*** Provided material ***

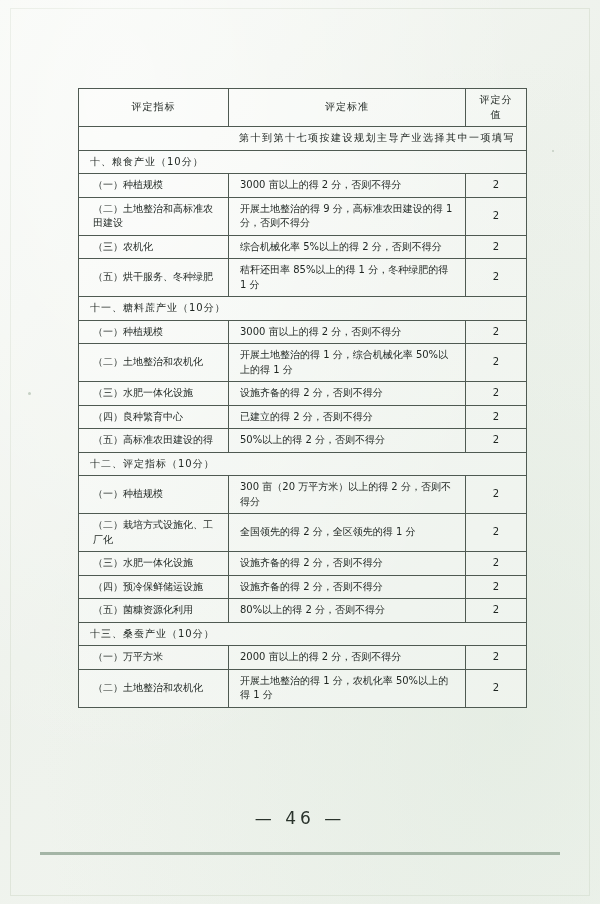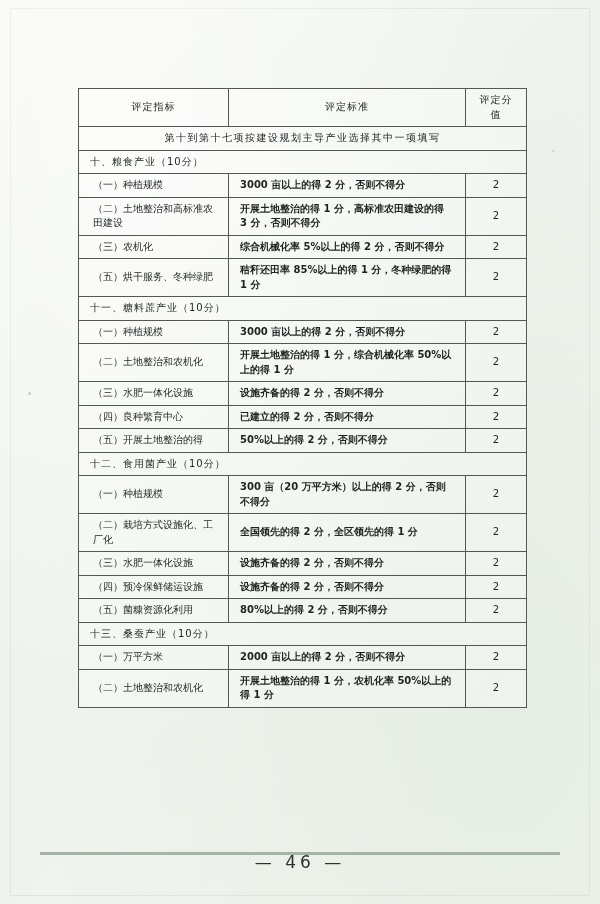"第十到第十七项按建设规划主导产业选择其中一项填写" .note-row td { text-align: center -> right }
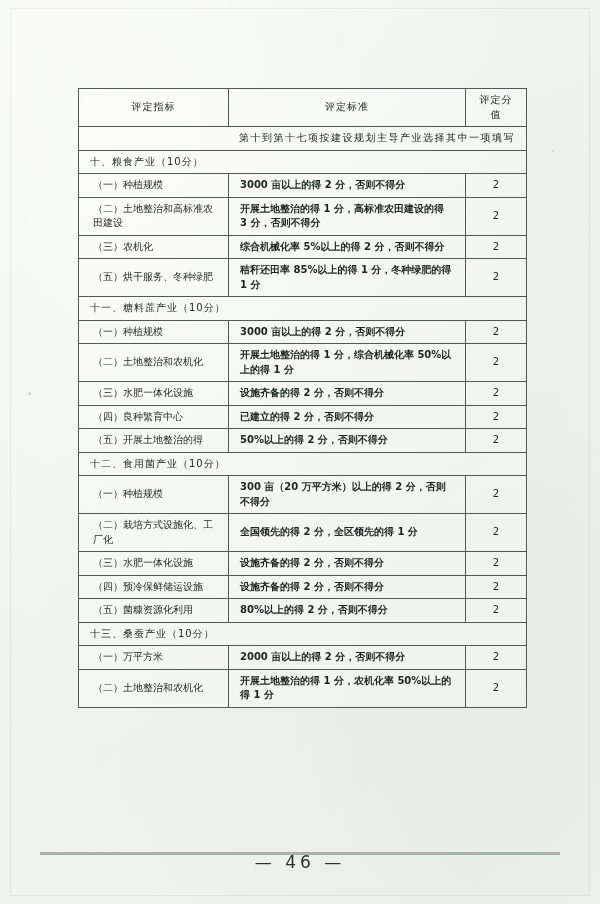"3000 亩以上的得 2 分，否则不得分" .std { font-weight: bold -> none }
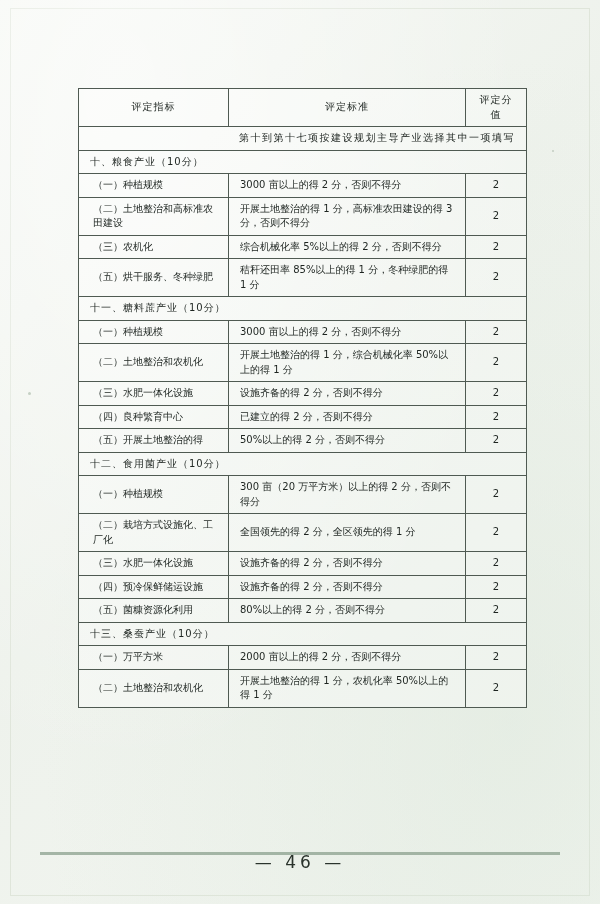"开展土地整治的得 1 分，高标准农田建设的得 3 分，否则不得分" td.std { text: 1 分，高标准农田建设的得 3 -> 9 分，高标准农田建设的得 1 }
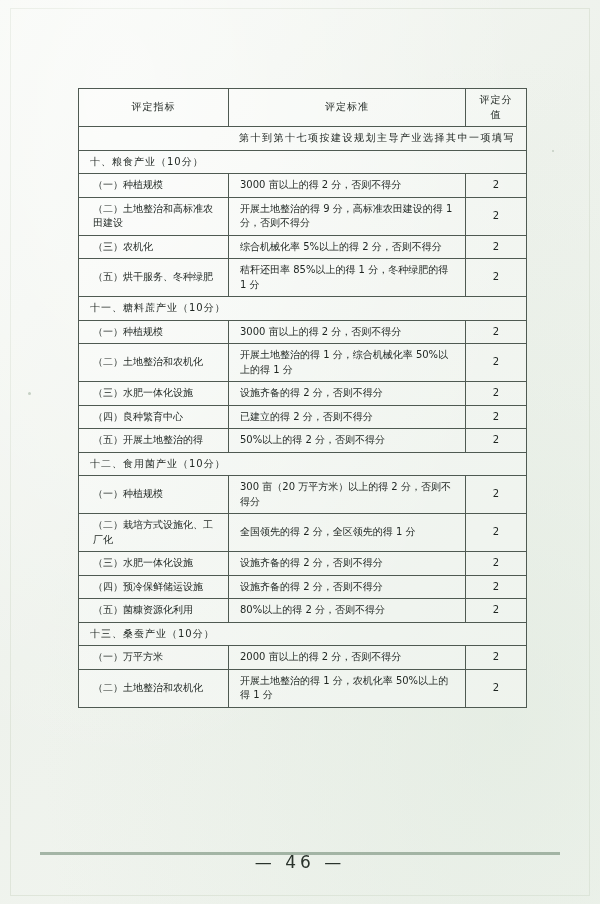"（五）开展土地整治的得" td.idx { text: 开展土地整治 -> 高标准农田建设 }
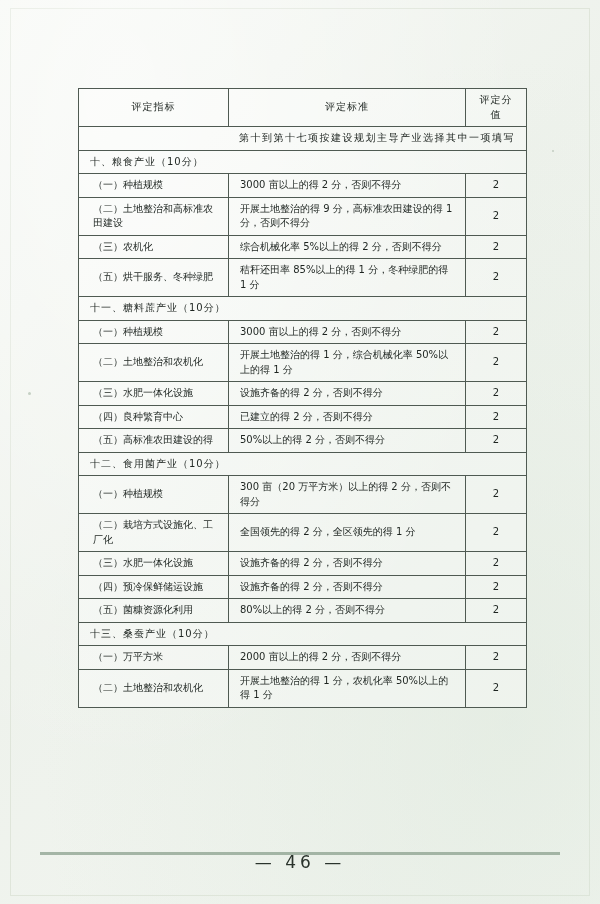"十二、食用菌产业（10分）" td { text: 食用菌产业 -> 评定指标 }
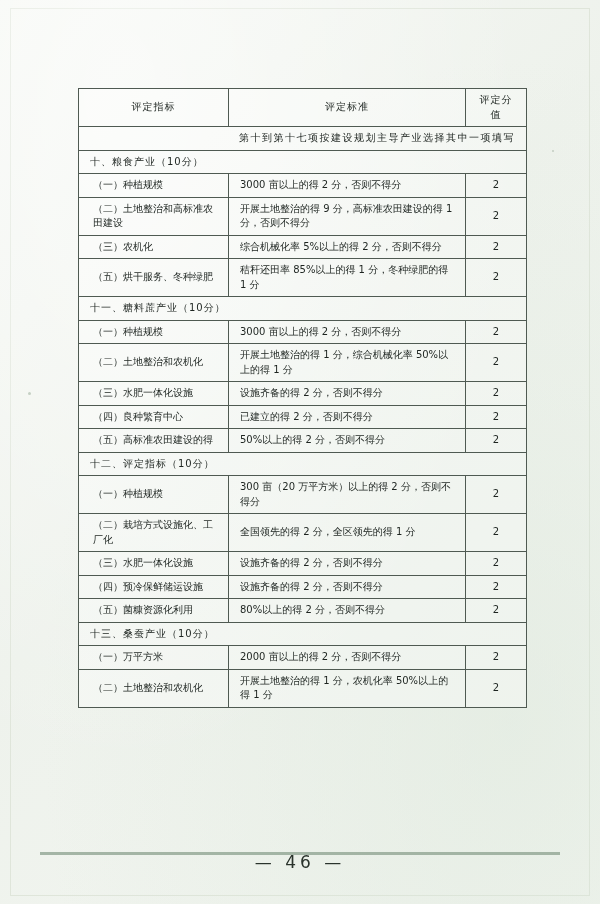"— 46 —" .page-number { top: 852px -> 808px }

*** End of Provided material ***

* **What to produce**:
Please set down every record exactly as it appears, leaving out the pictures.

* **Task solution**:
"第十到第十七项按建设规划主导产业选择其中一项填写" .note-row td { text-align: center -> right }
"3000 亩以上的得 2 分，否则不得分" .std { font-weight: bold -> none }
"开展土地整治的得 1 分，高标准农田建设的得 3 分，否则不得分" td.std { text: 1 分，高标准农田建设的得 3 -> 9 分，高标准农田建设的得 1 }
"（五）开展土地整治的得" td.idx { text: 开展土地整治 -> 高标准农田建设 }
"十二、食用菌产业（10分）" td { text: 食用菌产业 -> 评定指标 }
"— 46 —" .page-number { top: 852px -> 808px }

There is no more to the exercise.